Deux histoires nous sont racontées. Celle d’un jeune homme au Moyen Âge : réfugié sur les flancs désertiques d’un volcan, il doit, pour survivre, se défendre d’agresseurs et se nourrir. Celle du Julian, dans l’Allemagne contemporaine : fils du riche industriel Klotz, il semble plus s’intéresser aux porcs qu’à la jeune Ida, à laquelle il est fiancé…

Porcherie est, de l’aveu même de Pier Paolo Pasolini, son scénariste et réalisateur, un de ses films les plus difficiles à analyser. Il s’en justifie, dans l’un des suppléments, en confiant : « Je fais des films difficiles, je ne sais pas pour qui, pour un spectateur idéal, intelligent et cultivé. »

Les deux histoires se déroulent en parallèle, en une alternance de scènes d’une longueur variable, parfois réduites à un seul plan, sans que le fil qui les relie soit vraiment apparent. À l’exception peut-être du destin tragique des deux personnages principaux.

Plus évident est tout ce qui sépare les deux récits. La nature hostile, désordonnée du volcan s’oppose à l’agencement symétrique des scènes contemporaines situées dans les jardins et les intérieurs d’un château, l’Aci Castello à Catane, non loin de l’Etna où ont été filmées les scènes de l’autre histoire.

Aucun dialogue dans l’histoire médiévale, à l’exception d’une confession par le jeune homme de ses crimes à la fin du film. À l’inverse, un flot de paroles inonde le volet contemporain, des échanges entre le père de Julian (coiffure et moustache à la Hitler) et deux personnages, un ami (interprété par Marco Ferreri) et un concurrent (Ugo Tognazzi), ex-criminel de guerre qui s’est fait une nouvelle identité. Et des discussions entre Julian, interprété par Jean-Pierre Léaud et Ida, par Anne Wiazemsky (qui figurait au générique de Théorème, réalisé un an plus tôt) sur leurs relations, sur le mur de Berlin…

L’étrange lien apparent est la présence, dans les deux histoires, d’un témoin anachronique, Maracchione, un habitué des films de Pasolini.

La vie de Pier Paolo Pasolini, romancier, poète et cinéaste, fut tragiquement fauchée sur la plage d’Ostie le 1er novembre 1975 (il avait 53 ans), trois semaines avant la présentation de Salò ou les 120 journées de Sodome au festival de Paris. Quarante ans après, le cinéma de Pasolini est, paraît-il, négligé par les écoles de cinéma, y compris dans son pays. Ce que l’écrivain Walter Siti expliquait en 2013 : « Il fut longtemps une icône pop, un modèle de contestation, de transgression passionnelle. Mais dans l’Italie d’aujourd’hui, dominée par le populisme, sa voix si singulière a été engloutie. »

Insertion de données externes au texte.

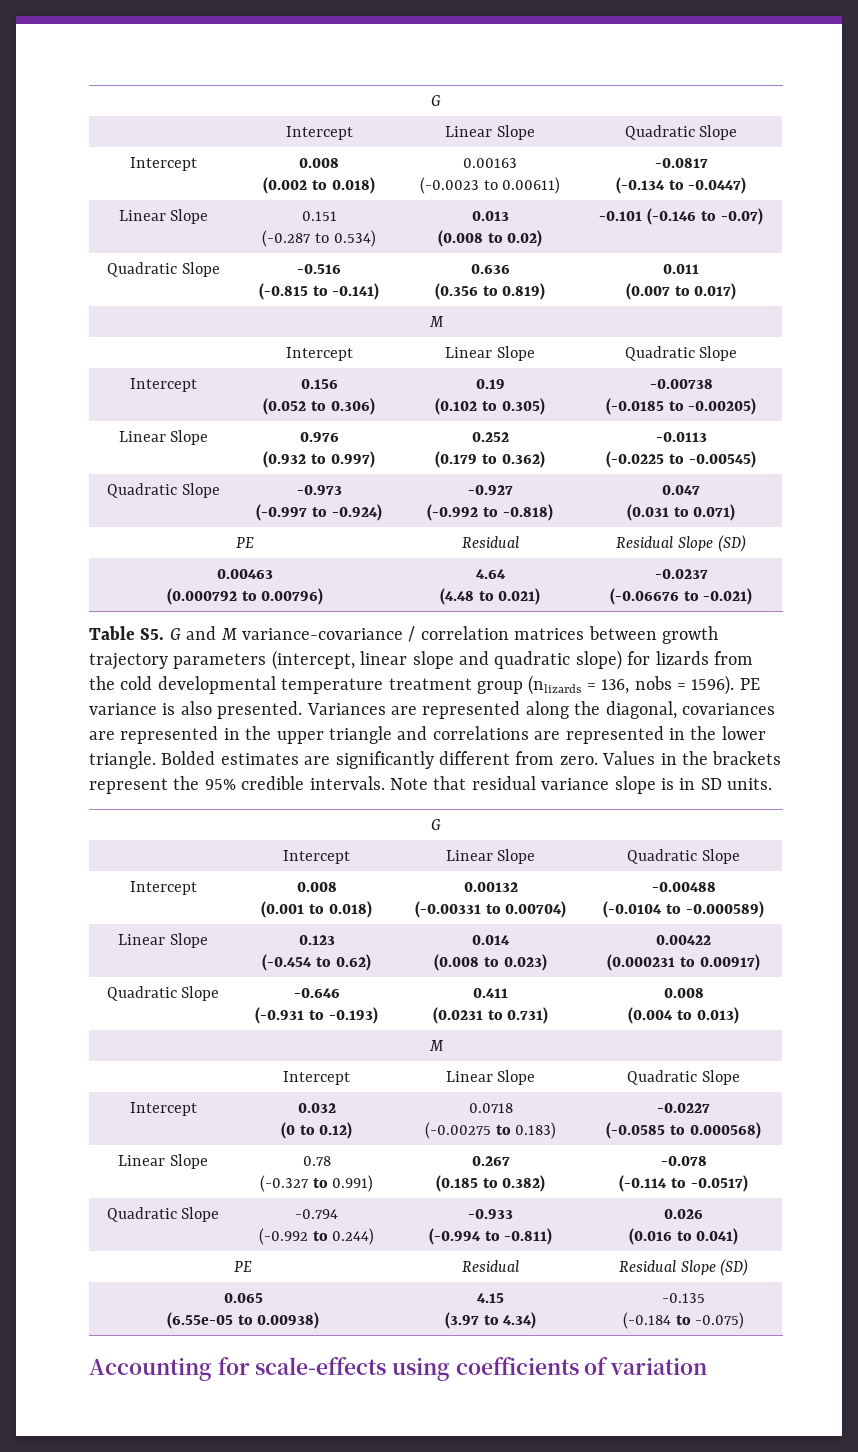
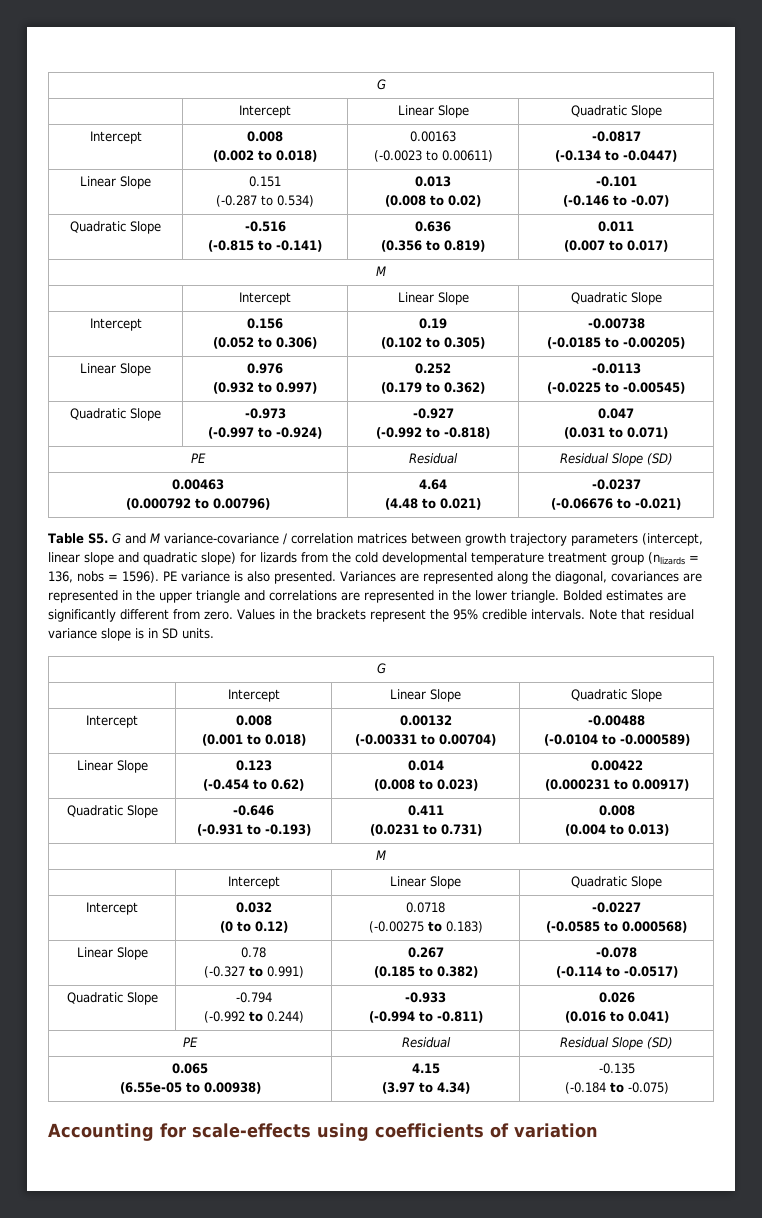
  Linear Slope | 0.151
  (-0.287 to 0.534) | 0.013
- (0.008 to 0.02) | -0.101 (-0.146 to -0.07)
+ (0.008 to 0.02) | -0.101
+ (-0.146 to -0.07)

Un film insolite sur la transgression, encore inédit sur DVD en France, à découvrir dans le catalogue LCJ Éditions.

Porcherie

Édition - 7 / 10

Test effectué sur check disc. Le menu fixe et musical (une marche militaire allemande transposée pour la harpe, avec grognements porcins !) propose le choix entre deux versions : une version italienne et une version française. L’absence de sous-titres de la version italienne limite certainement le choix. La version française a cependant ses atouts : Jean-Pierre Léaud et Anne Wiazemsky s’y expriment en français.

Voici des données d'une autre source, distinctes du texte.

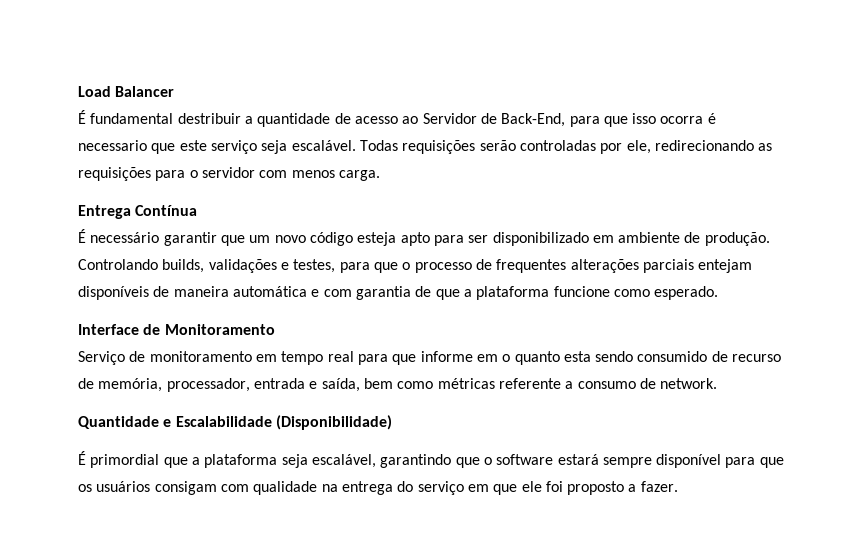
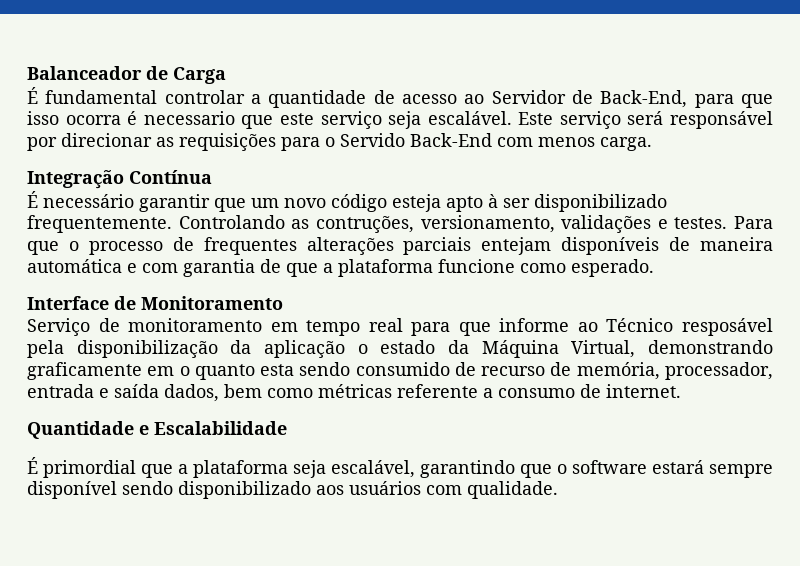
- Load Balancer
+ Balanceador de Carga
- É fundamental destribuir a quantidade de acesso ao Servidor de Back-End, para que isso ocorra é necessario que este serviço seja escalável.
+ É fundamental controlar a quantidade de acesso ao Servidor de Back-End, para que isso ocorra é necessario que este serviço seja escalável.
- Todas requisições serão controladas por ele, redirecionando as requisições para o servidor com menos carga.
+ Este serviço será responsável por direcionar as requisições para o Servido Back-End com menos carga.
- Entrega Contínua
+ Integração Contínua
- É necessário garantir que um novo código esteja apto para ser disponibilizado em ambiente de produção. Controlando builds, validações e testes, para que o processo de frequentes alterações parciais entejam disponíveis de maneira automática e com garantia de que a plataforma funcione como esperado.
+ É necessário garantir que um novo código esteja apto à ser disponibilizado frequentemente. Controlando as contruções, versionamento, validações e testes. Para que o processo de frequentes alterações parciais entejam disponíveis de maneira automática e com garantia de que a plataforma funcione como esperado.
- Serviço de monitoramento em tempo real para que informe em o quanto esta sendo consumido de recurso de memória, processador, entrada e saída, bem como métricas referente a consumo de network.
+ Serviço de monitoramento em tempo real para que informe ao Técnico resposável pela disponibilização da aplicação o estado da Máquina Virtual, demonstrando graficamente em o quanto esta sendo consumido de recurso de memória, processador, entrada e saída dados, bem como métricas referente a consumo de internet.
- Quantidade e Escalabilidade (Disponibilidade)
+ Quantidade e Escalabilidade
- É primordial que a plataforma seja escalável, garantindo que o software estará sempre disponível para que os usuários consigam com qualidade na entrega do serviço em que ele foi proposto a fazer.
+ É primordial que a plataforma seja escalável, garantindo que o software estará sempre disponível sendo disponibilizado aos usuários com qualidade.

En supplément, Pasolini, le contesté (6’) : Michel Ramart et l’écrivain Franz André Burguet évoquent avec Pasolini le rejet par la justice de la demande de saisie pour obscénité du film Théorème (probablement son chef d’oeuvre) puis l’interrogent sur l’accueil que peut réserver le public à Porcherie. « Ce n’est pas mon problème. Pour moi, le public comprend tout. » Le film, dit-il, bien que sa forme ne soit pas contestataire, met en question capitalisme traditionnel et néocapitalisme. « Le sens du film est que la société ne punit pas seulement ceux qui désobéissent, mais aussi ceux, ni obéissants, ni désobéissants, mais mystérieux et indéchiffrables, comme Jean-Pierre Léaud ». Avec des extraits du film, cet intéressant document reste dramatiquement trop court, tout comme celui qui suit.

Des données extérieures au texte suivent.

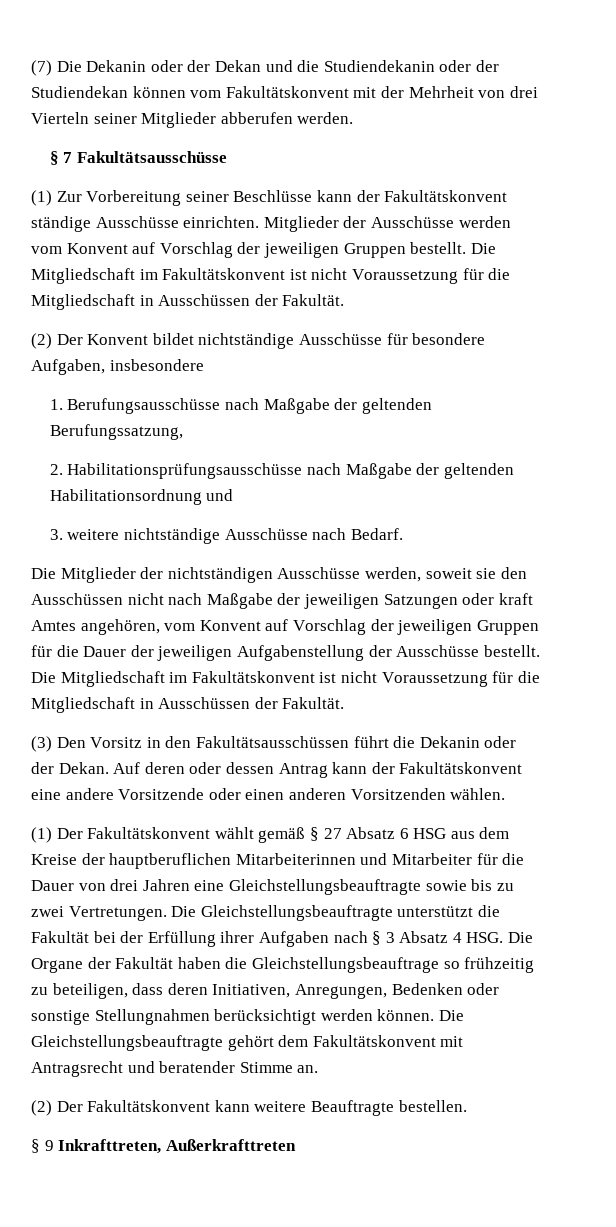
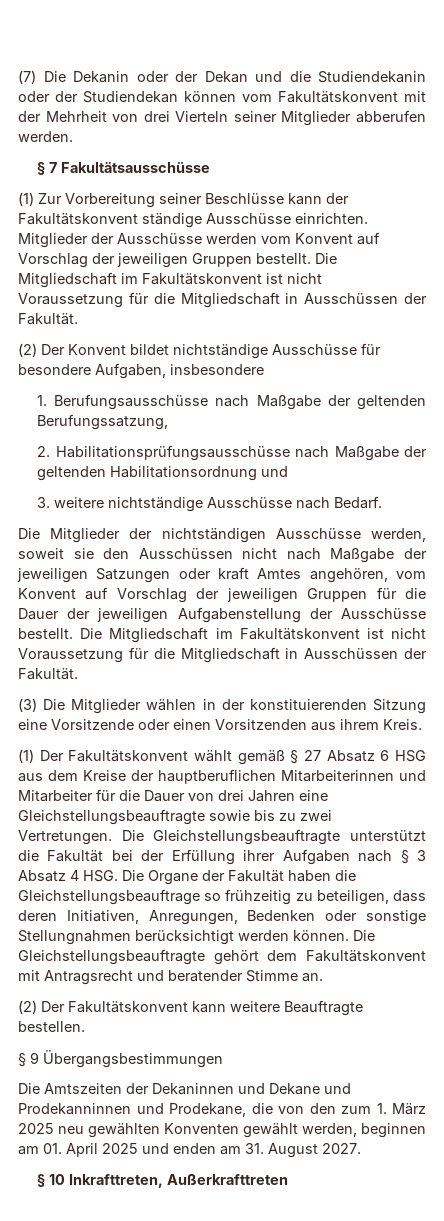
- (3) Den Vorsitz in den Fakultätsausschüssen führt die Dekanin oder der Dekan. Auf deren oder dessen Antrag kann der Fakultätskonvent eine andere Vorsitzende oder einen anderen Vorsitzenden wählen.
+ (3) Die Mitglieder wählen in der konstituierenden Sitzung eine Vorsitzende oder einen Vorsitzenden aus ihrem Kreis.
- § 9 Inkrafttreten, Außerkrafttreten
+ § 9 Übergangsbestimmungen
+ Die Amtszeiten der Dekaninnen und Dekane und Prodekanninnen und Prodekane, die von den zum 1. März 2025 neu gewählten Konventen gewählt werden, beginnen am 01. April 2025 und enden am 31. August 2027.
+ § 10 Inkrafttreten, Außerkrafttreten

Le deuxième document est Pasolini, À propos de Porcherie (5’). Interrogé sur le thème du désert dans lequel erre le jeune homme du conte médiéval, déjà présent dans Oedipe roi et dans Théorème, il explique qu’il y voit un symbole de l’absolu, de l’ascèse (J’ai lu ailleurs qu’il avait confié que l’idée du désert lui était venue avec Simon du désert de Luis Buñuel, 1965). Porcherie est un film allégorique, sur la contestation, la transgression. Il justifie l’évolution de son cinéma : ses premiers films, il les destinait au peuple. Mais son cinéma a évolué comme la société italienne : « En 1969, il y a une culture de masse, avec un public composé de gens du peuple et de bourgeois. Alors, j’ai fait des films plus difficiles. »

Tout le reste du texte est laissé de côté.